Coronavírus

Ocaso da pajelança regulatória: o método como legado da pandemia

Apego ao método científico reduz o espaço para soluções demagógicas e voluntariosas, típicas de pajelança regulatória

Crédito: Public Domain Pictures

A sociedade está inundada de informações sobre pesquisas para desenvolver remédios, vacinas e procedimentos eficazes no combate à COVID-19. Temas científicos como infectologia, epidemiologia e biologia entraram na pauta mundial. Pessoas comuns se veem opinando sobre estratégias para enfrentar a doença.

O desafio dos pesquisadores é comprovar a relação de causa e efeito entre as terapias testadas e o fim esperado. Para tanto, são empregados métodos de verificação que buscam isolar a proposta terapêutica e observar se ela, por si, é capaz de produzir o resultado desejado. A imersão no universo da pesquisa médica pode trazer consequências benéficas para outras searas. Uma delas pode ser a valorização da pesquisa séria, com método, para identificação de práticas regulatórias eficazes.

A regulação estatal (leis, decretos, resoluções) existe para atingir certos objetivos: segurança, combate à corrupção, desenvolvimento econômico. Mas as técnicas para aferição de sua eficácia ainda são pouco difundidas. Pouco se faz para examinar, prévia ou posteriormente, se a regulação é eficaz. Predomina um estado de pajelança regulatória.

O regulador prescreve um tratamento sem testar os seus efeitos, bastando fazer crer que se trata da melhor terapia para o caso. Enquanto a sociedade confiar na garrafada jurídica, ela vai sendo mantida. Esse modelo é arriscado. O perigo é criar e manter regulações ineficazes e até mesmo prejudiciais aos fins almejados.

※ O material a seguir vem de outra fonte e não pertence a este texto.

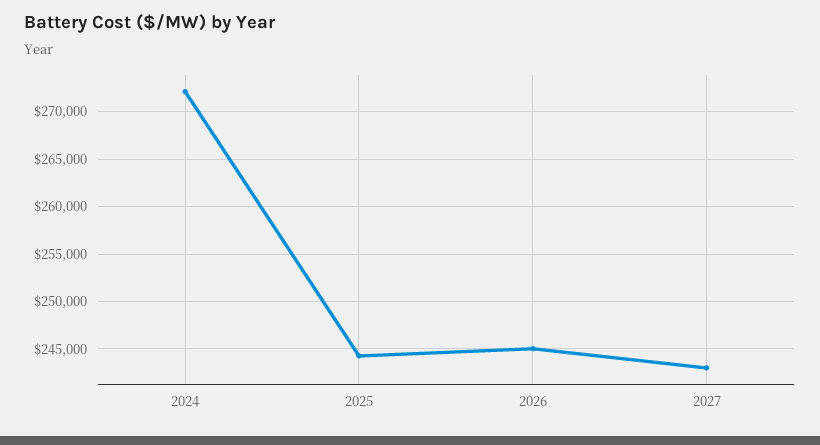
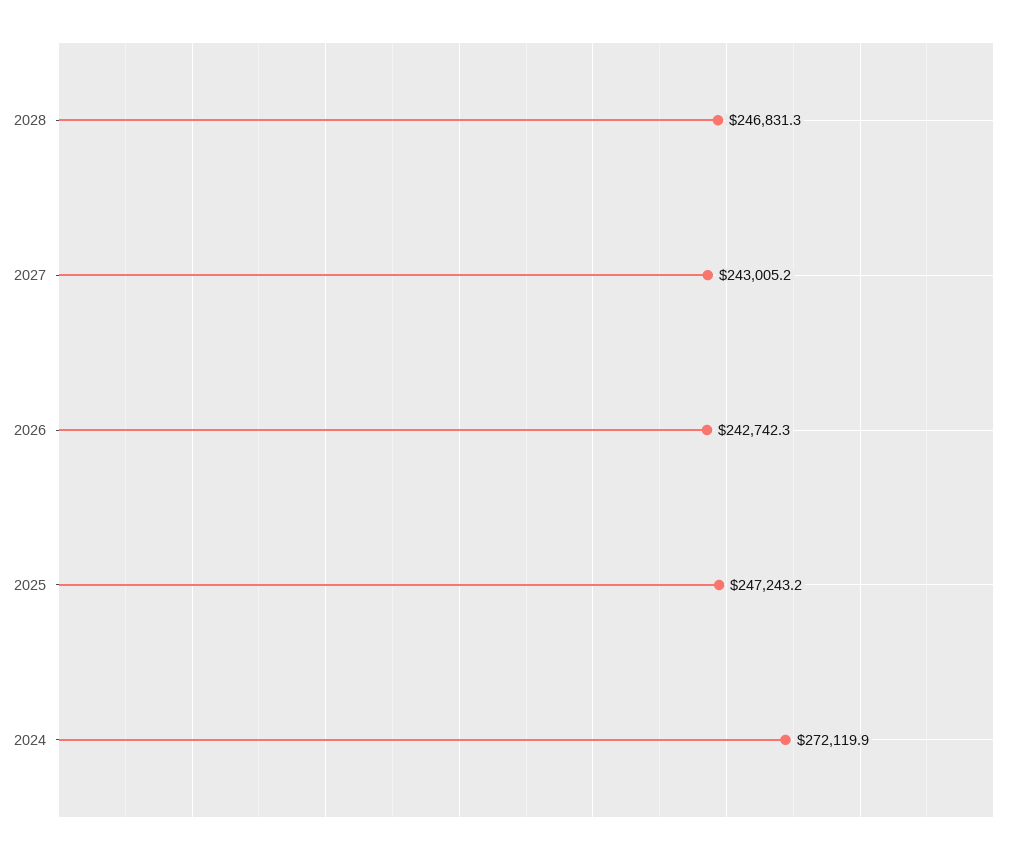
2025: 244000 -> 247243.2
2026: 245000 -> 242742.3
2028: none -> 246831.3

Como saber se remédios jurídicos produzem os efeitos desejados? Como aferir danos indiretos de sua adoção? Como testar inovações regulatórias? Essas respostas podem ser obtidas aplicando-se instrumentos próprios da estatística, da sociologia, da economia, da administração, da contabilidade, entre outras áreas do conhecimento capazes de, com método, aferir a eficácia da regra em exame. É preciso reconhecer que técnicas tradicionalmente cultivadas na s academias jurídicas ajudam pouco nesse campo.

As boas práticas regulatórias adotadas internacionalmente impõem aos reguladores a demonstração de eficácia de suas medidas. O País conta com boas iniciativas para promover esse fim, tais como a exigência de análise de impacto regulatório antes da edição de atos normativos, a criação de áreas pontuais de experimentação de medidas regulatórias e a adoção de procedimentos revisionais da regulação vigente, com análise retrospectiva de seus efeitos. É preciso torná-las mais eficazes e difundidas.

Tramita no Congresso projeto de lei que pretende impor a adoção dessas boas práticas regulatórias. A disseminação de conceitos básicos da metodologia científica pode fazer com que a sociedade seja mais exigente desse tipo de demonstração, tornando os testes de eficácia da regulação mais frequentes e de melhor qualidade. Como na medicina, o apego ao método científico reduz o espaço para soluções demagógicas e voluntariosas, típicas de pajelança regulatória.